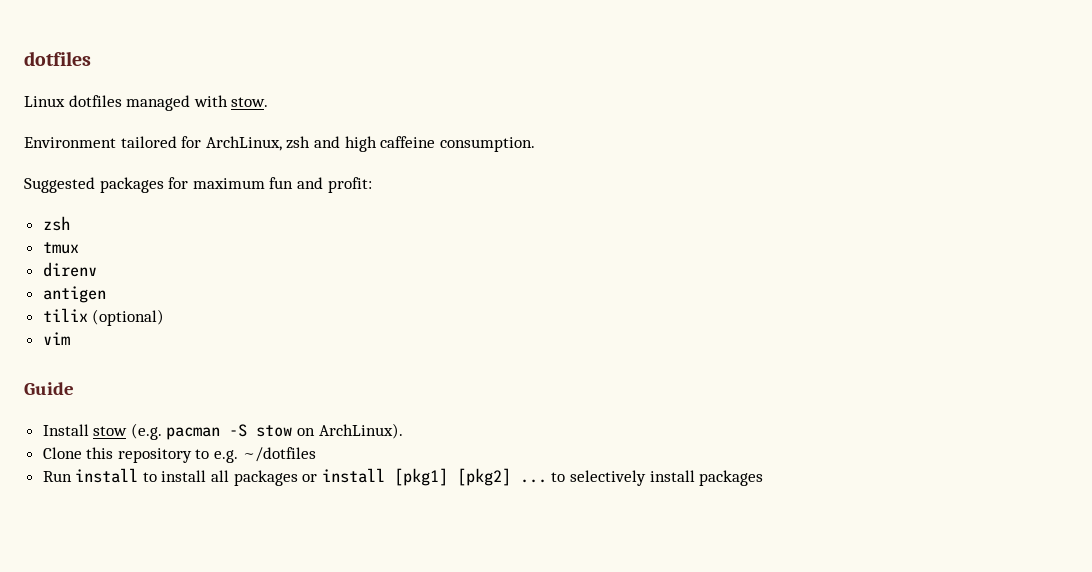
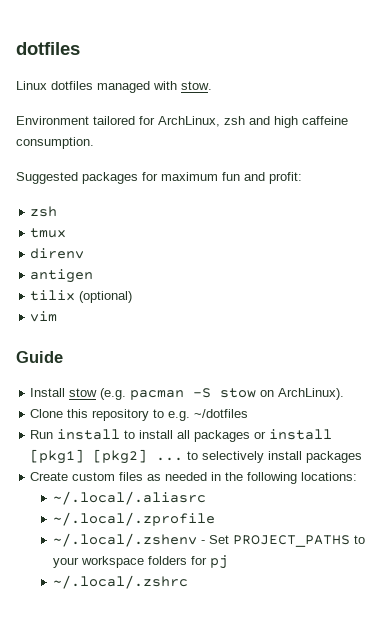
+ Create custom files as needed in the following locations:
+ ~/.local/.aliasrc
+ ~/.local/.zprofile
+ ~/.local/.zshenv - Set PROJECT_PATHS to your workspace folders for pj
+ ~/.local/.zshrc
+++++
Task item: Look through the data and show every line containing "local".

Written solution:
+ ~/.local/.aliasrc
+ ~/.local/.zprofile
+ ~/.local/.zshenv - Set PROJECT_PATHS to your workspace folders for pj
+ ~/.local/.zshrc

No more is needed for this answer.